In 2.6.0 I'd have this line in the namenode log file :
INFO org.apache.hadoop.tracing.SpanReceiverHost: SpanReceiver org.htrace.impl.ZipkinSpanReceiver was loaded successfully.
I have nothing like that in 2.7.3 Namenode log file.
Because of not having success with Zipkin, I tried to use the LocalFileSpanReceiver as described in the online tutorial:
<property>
<name>hadoop.htrace.sampler</name>
<value>AlwaysSampler</value>
</property>
<property>
<name>hadoop.htrace.spanreceiver.classes</name>
<value>org.apache.htrace.impl.LocalFileSpanReceiver</value>
</property>
<property>
<name>hadoop.htrace.local-file-span-receiver.path</name>
<value>/var/log/hadoop/htrace.out</value>
</property>
The /var/log/hadoop/ exists, with 777 rights on it, but nothing...

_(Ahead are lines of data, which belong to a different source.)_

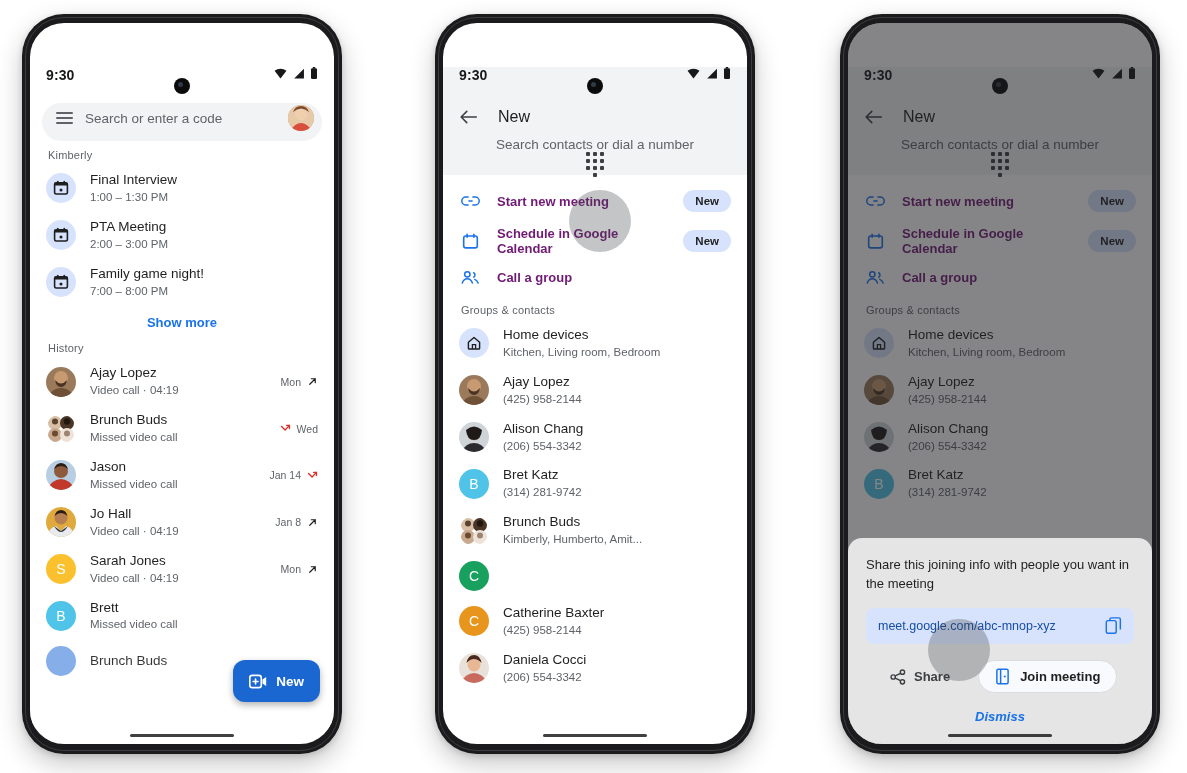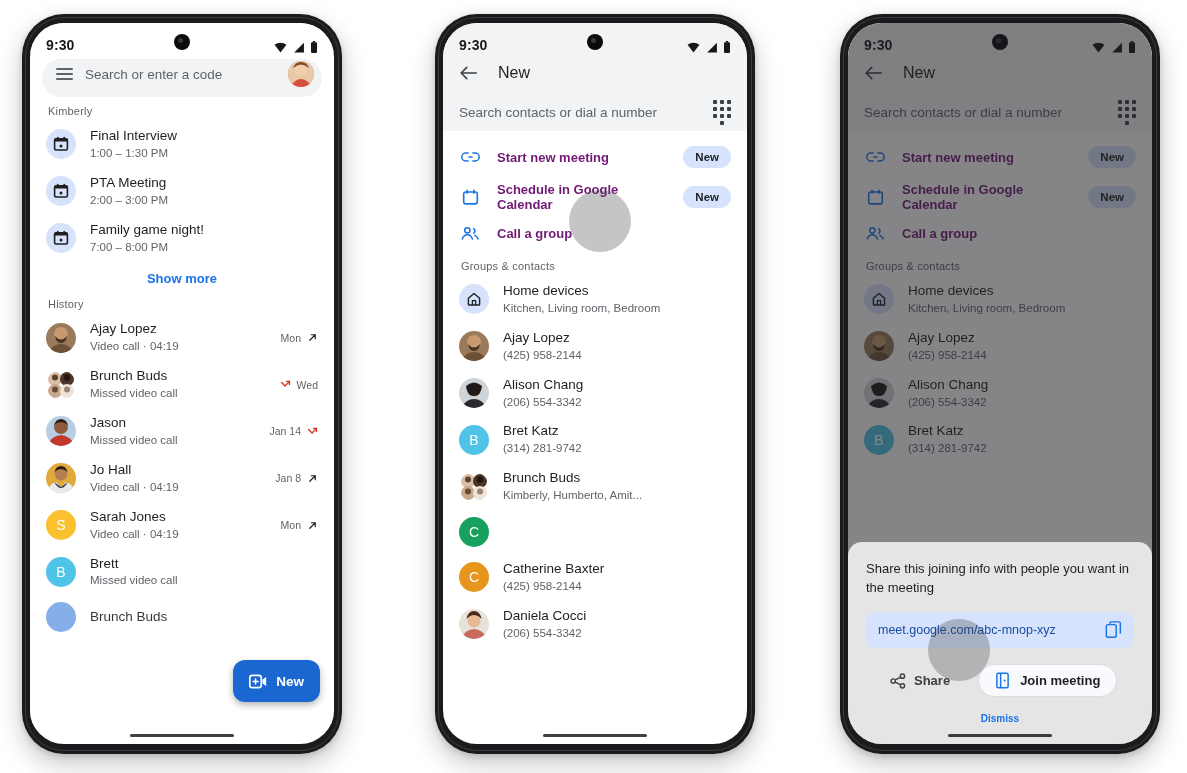--- a/index.html
+++ b/index.html
@@ -40,9 +40,10 @@
   
   .statusbar{
     height: 30px; position: relative;
-    display:flex; align-items:flex-end; justify-content:space-between;
+    display:flex; align-items:flex-start; justify-content:space-between;
     padding: 0 16px;
     background: #fff;
+    margin-top: 44px;
   }
   .sb-time{ font-size:14px; font-weight:700; color:#17181a; letter-spacing:.1px;}
   .sb-icons{ display:flex; align-items:center; gap:5px; }

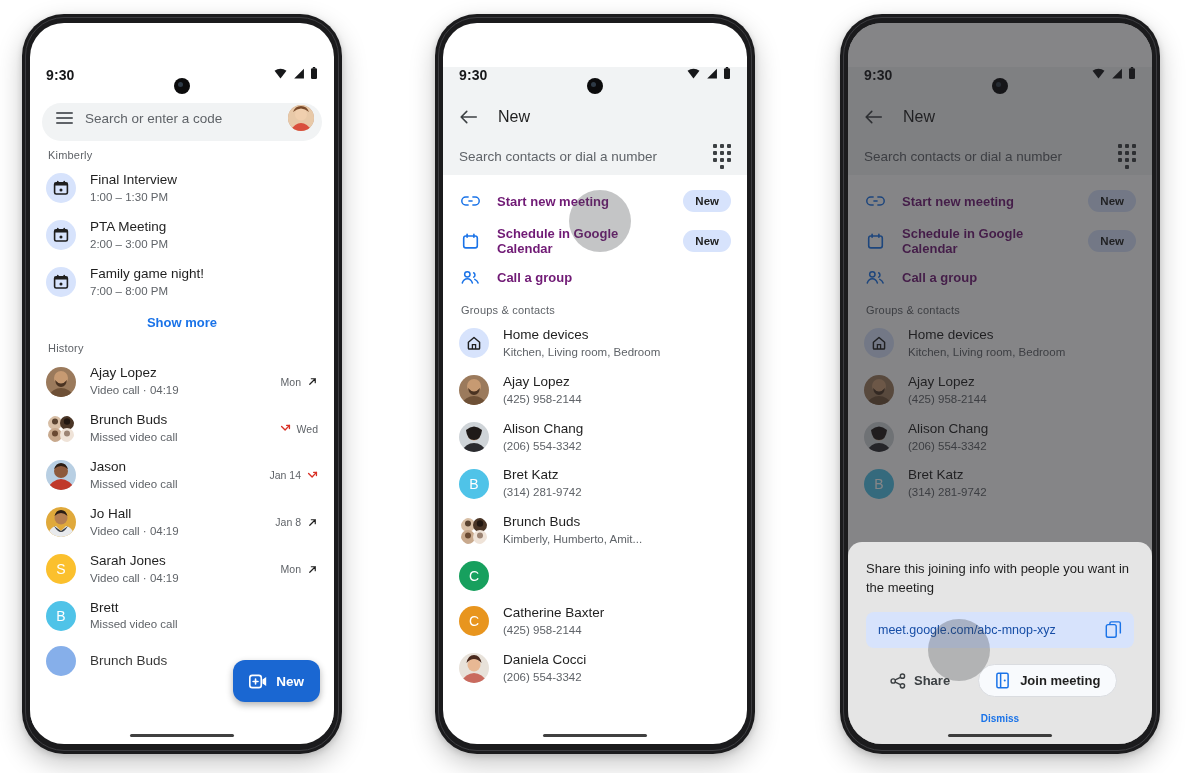--- a/index.html
+++ b/index.html
@@ -110,7 +110,7 @@
   .appbar .title{ font-size:16px; color:#1f1f1f;}
   .searchline{
     height:38px; display:flex; align-items:center; justify-content:space-between;
-    padding:0 16px; background:#f1f3f4; font-size:13.5px; color:#5f6368;
+    padding:0 16px; background:#f1f3f4; font-size:13.5px; color:#5f6368;flex-direction:column;
   }
   .dialpad{ display:grid; grid-template-columns:repeat(3,4px); grid-auto-rows:4px; gap:3px; }
   .dialpad i{ display:block; width:4px;height:4px; border-radius:1px; background:#3c4043;}

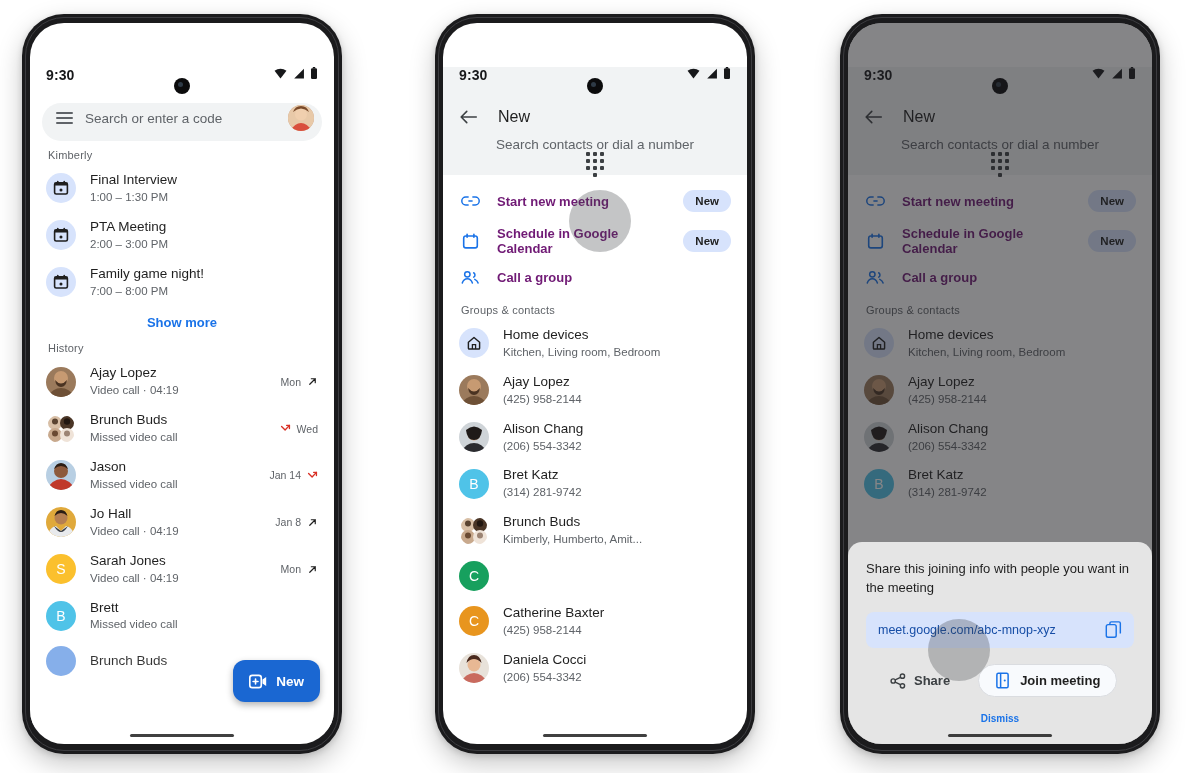--- a/index.html
+++ b/index.html
@@ -143,7 +143,7 @@
     display:flex; align-items:center; gap:10px; font-size:13px; font-weight:700; color:#1f1f1f;
     border:1px solid #dadce0; border-radius:18px; padding:7px 16px; background:#f8fafd;
   }
-  .dismiss{ text-align:center; color:#1a73e8; font-size:10px; font-weight:700; padding:16px 0 10px 0;}
+  .dismiss{ text-align:center; color:#1a73e8; font-size:13px; font-weight:700; padding:16px 0 10px 0;font-style:italic;}
 
   
   .tap{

The TracingFsShell example compiles and runs with the following modification:
SpanReceiverHost.get(new HdfsConfiguration(),"");
As it can be found in the source code of hadoop in hadoop-common-project/hadoop-common/src/main/java/org/apache/hadoop/tracing/SpanReceiverHost.java
although the online tutorial does not use that method signature. (Source diff)
The environment is the same for both Hadoop versions, java 1.7. Also, hadoop is compiled from source, as the Ubuntu 14.04 is x32 bit. Hadoop is deployed in fully-distributed mode, using lxc containers.
core-site.xml
for Zipkin ( Zipkin params here):
<property>
<name>hadoop.htrace.spanreceiver.classes</name>
<value>org.apache.htrace.impl.ZipkinSpanReceiver</value>
</property>
<property>
<name>hadoop.htrace.zipkin.scribe.hostname</name>
<value>10.0.3.100</value>
</property>
<property>
<name>hadoop.htrace.zipkin.scribe.port</name>
<value>9410</value>
</property>
Thanks for trying out HTrace! Sorry that the version issue is such a pain right now.
It is much easier to configure HTrace with the version in cloudera's CDH5.5 distribution of Hadoop and later. There is a good description of how to do it here: http://blog.cloudera.com/blog/2015/12/new-in-cloudera-labs-apache-htrace-incubating/ If you want to stick with an Apache release of the source code rather than a vendor release, try Hadoop 3.0.0-alpha1. http://hadoop.apache.org/releases.html
The HTrace libraries shippped in Hadoop 2.6 and 2.7 are very old... we never backported HTrace 4.x to those branches. They were stability branches, so new features like tracing was out of scope. There is some functionality there, but not much. I recommend using the newer HTrace 4.x library which is actively developed. The HTrace 4.x branch also has a stable API, so hopefully breakage will be minimized in the future.